Nasi Tumpeng, Tradisi Purba yang Bertahan Hingga Kini
Nasi Tumpeng, Tradisi Purba yang Bertahan Hingga Kini
Awalnya, tumpeng disajikan sebagai wujud penghormatan pada leluhur dan Sang Hyang yang bersemayam di gunung. Hal ini berkaitan erat dengan lokasi geografis pulau Jawa dan Bali yang miliki banyak gunung berapi.
Di formalitas jawa, gunung sebetulnya miliki posisi filosofi yang tinggi.
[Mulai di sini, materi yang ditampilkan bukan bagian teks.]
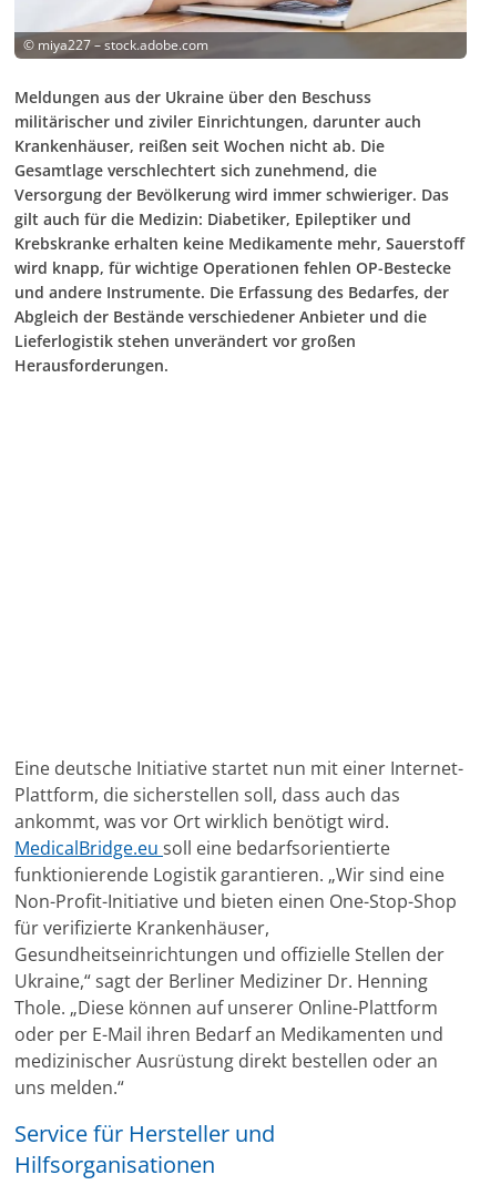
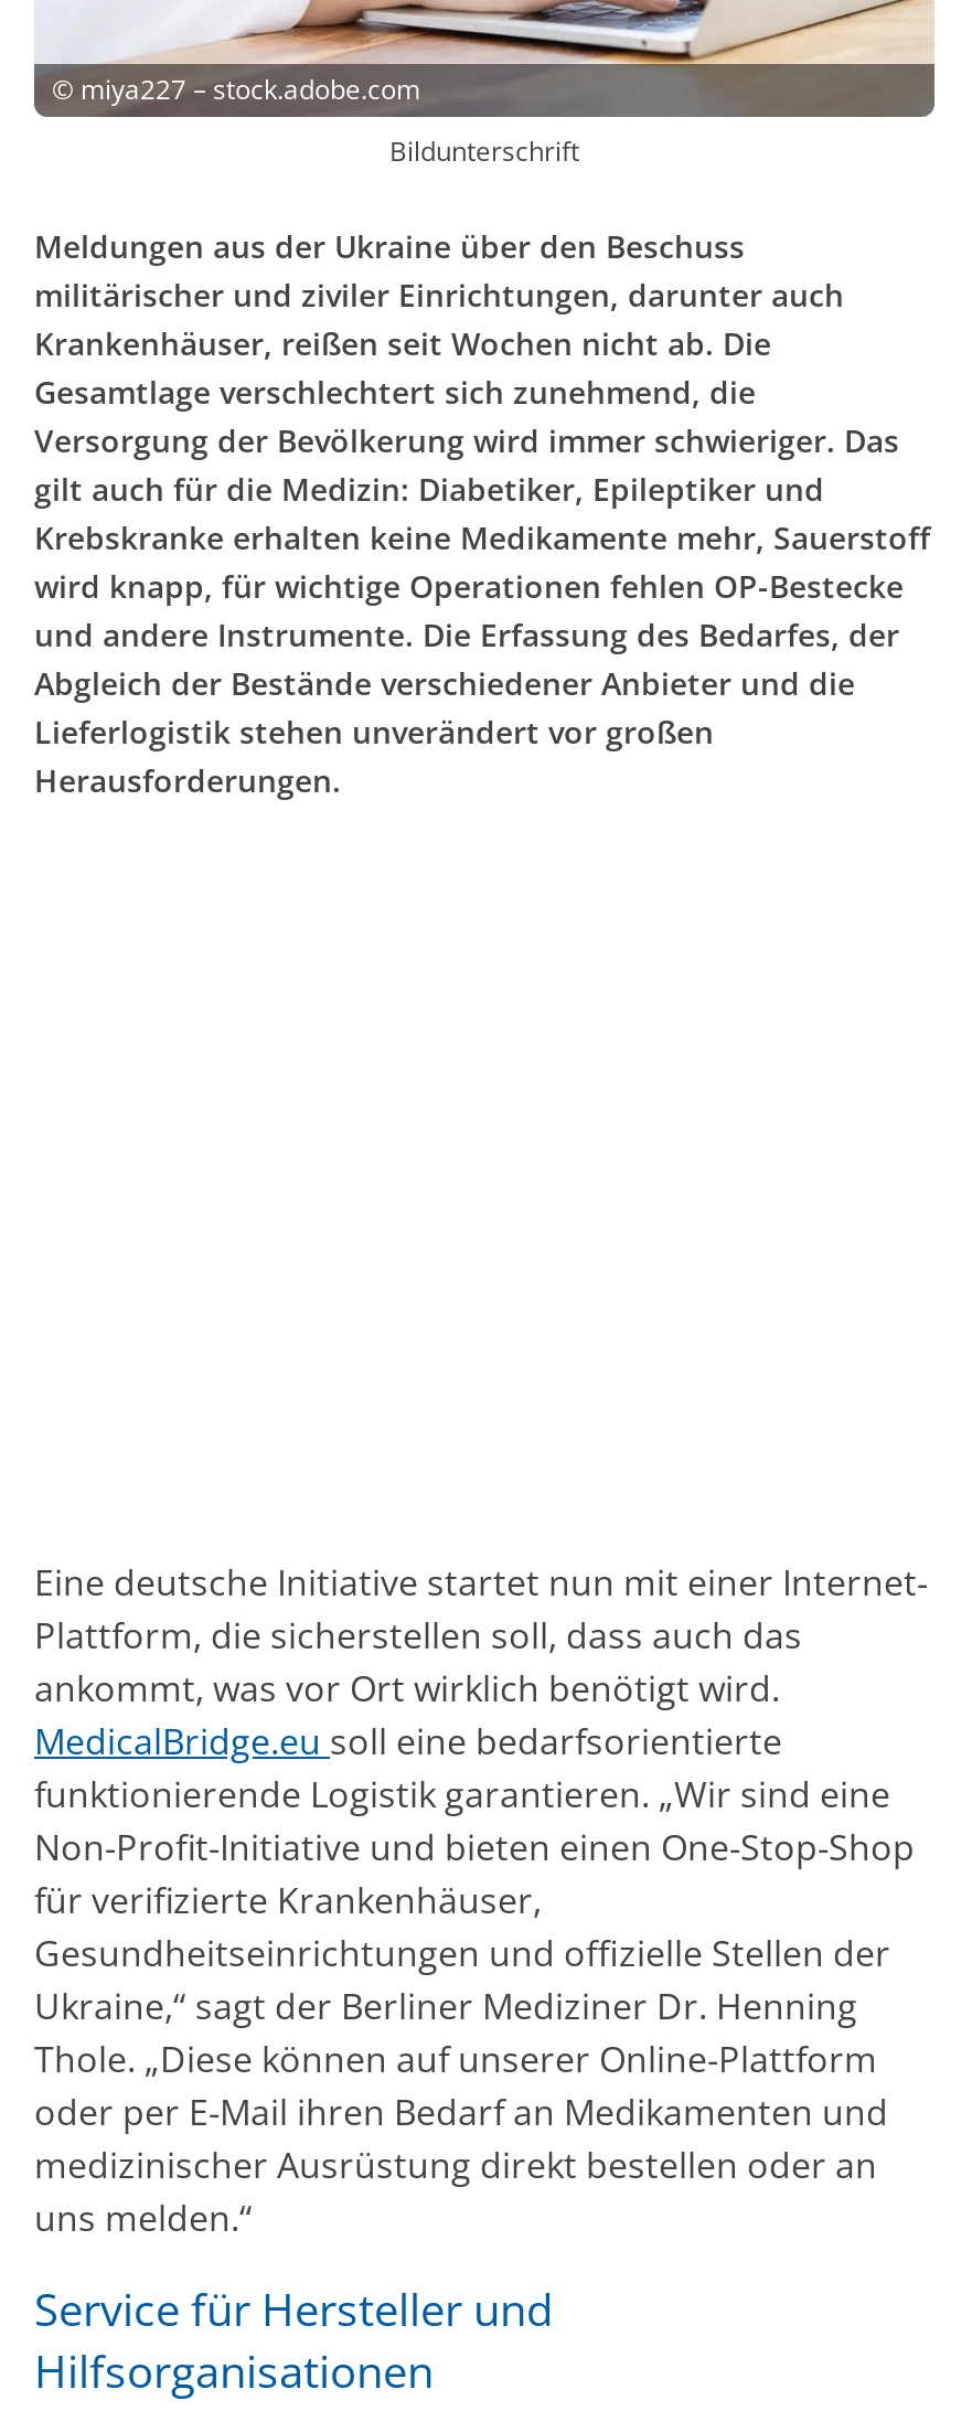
none -> [389,131,579,169] Bildunterschrift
Dianggap sebagai tempat yang sakral dan dihormati. Bahkan, kala jaman kerjaan-kerajaan nusantara, gunung dijadikan tempat untuk melacak petunjuk, semedi, dan digunakan oleh para raja kala inginmenyepi berasal dari kehidupan duniawi.
Ketika Hindu masuk ke tanah jawa, wujud tumpeng yang mengerucut diasosiasikan dengan Gunung Suci Mahameru. Tepat para dewa-dewi bersemayam. Sedangkan di jaman islam, formalitas kenduri dan tupeng termasuk tetap diperetahankan pesan nasi tumpeng .
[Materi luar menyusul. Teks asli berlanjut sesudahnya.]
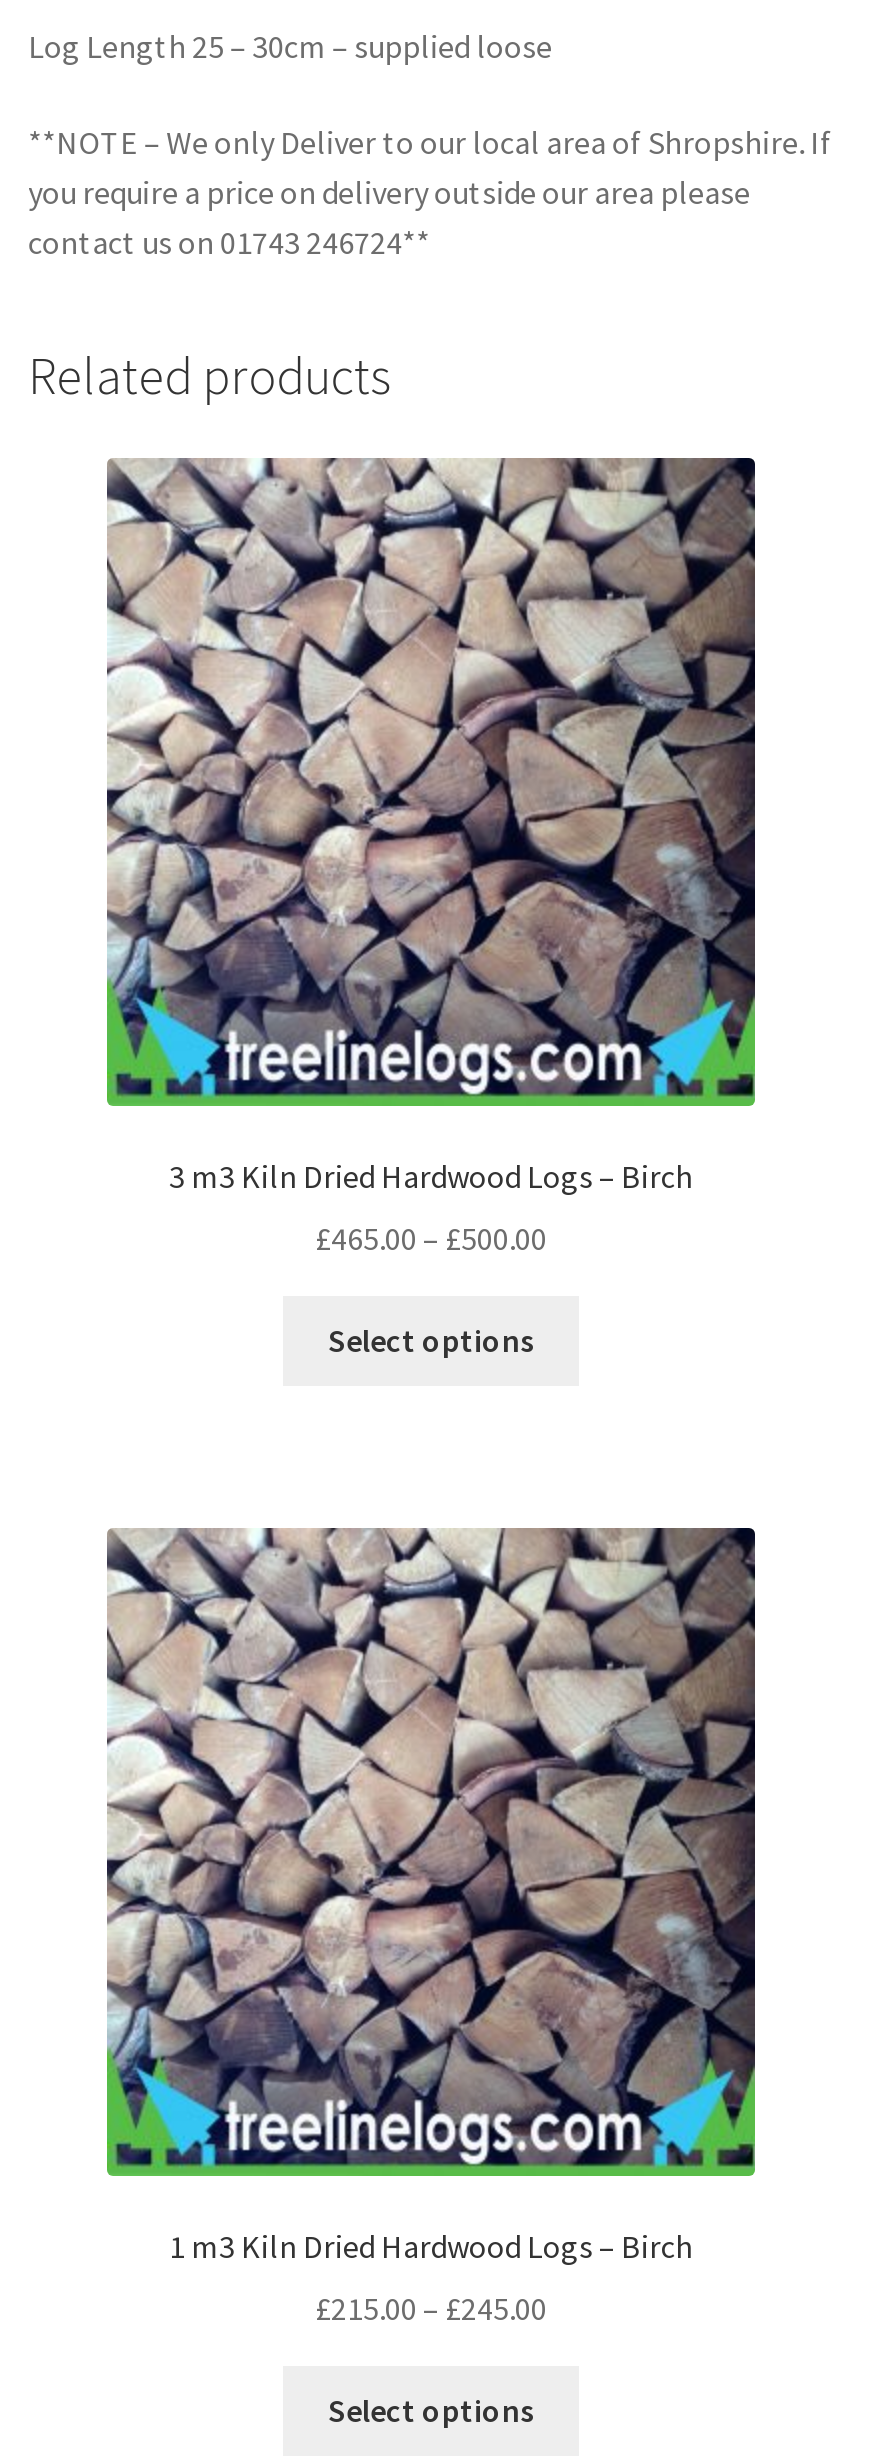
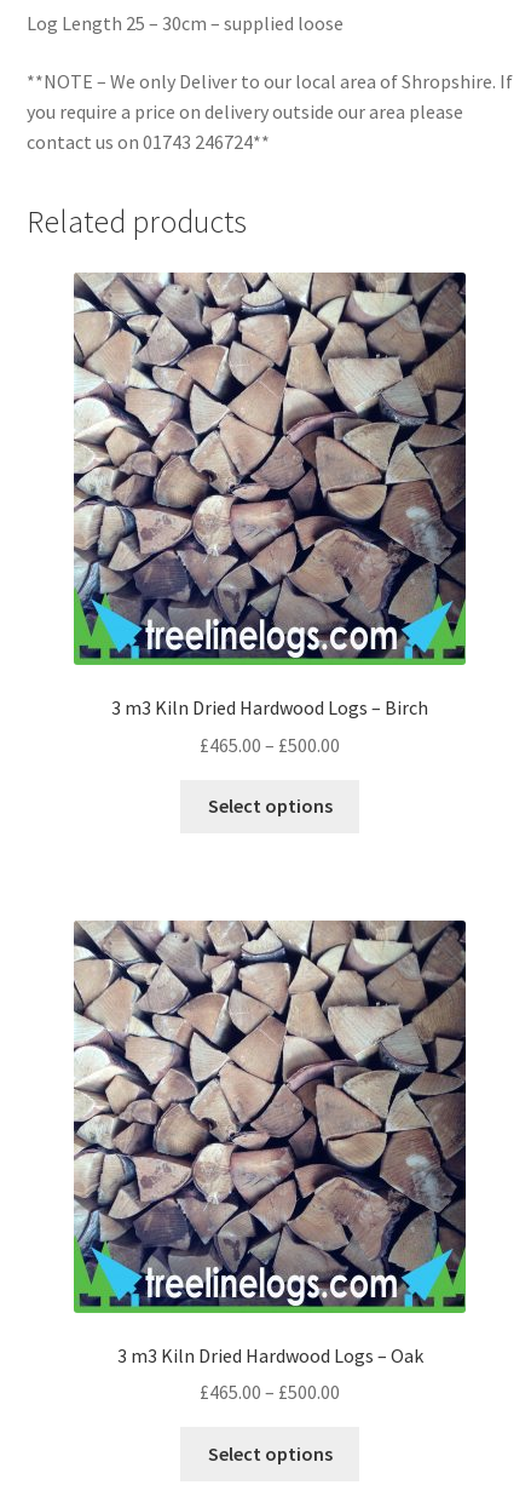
[169,2227,693,2267] 1 m3 Kiln Dried Hardwood Logs – Birch -> [117,1343,423,1367] 3 m3 Kiln Dried Hardwood Logs – Oak
[315,2288,547,2328] £215.00 – £245.00 -> [200,1380,340,1404] £465.00 – £500.00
Namun cuma dimodifikasi kronologis acara dan filosofinya cocok dengan ajaran islam. Rangkaian acara kenduri diganti dengan berdoa dengan dan membaca al-Qur’an. Sedang wujud tumpeng selamanya dipertahankan dan diambil kesimpulan sebagai wujud keinginan atau doa pada Yang Maha Kuasa, dan Maha Tinggi.
Tumpeng sendiri kebanyakan terdiri berasal dari hidangan utama berbentuk nasi putih atau nasi kuning yang dicetak membentuk kerucut dan disajikan di atas tampah bambu. Di sekelilingnya, ada beraneka macam lauk sejumlah tujuh jenis. Tidak ada ketetapan kusus apa saja lauk yang mesti ada melengkapi tumpeng.
Tetapi kebanyakan berbentuk urap, serundeng, ayam bakar, ayam goreng, tempe kering, pindang atau ikan lain, telur dadar, dan teri kacang. Jumlah lauk yang jumlahnya ada tujuh ini pun miliki makna filosofis.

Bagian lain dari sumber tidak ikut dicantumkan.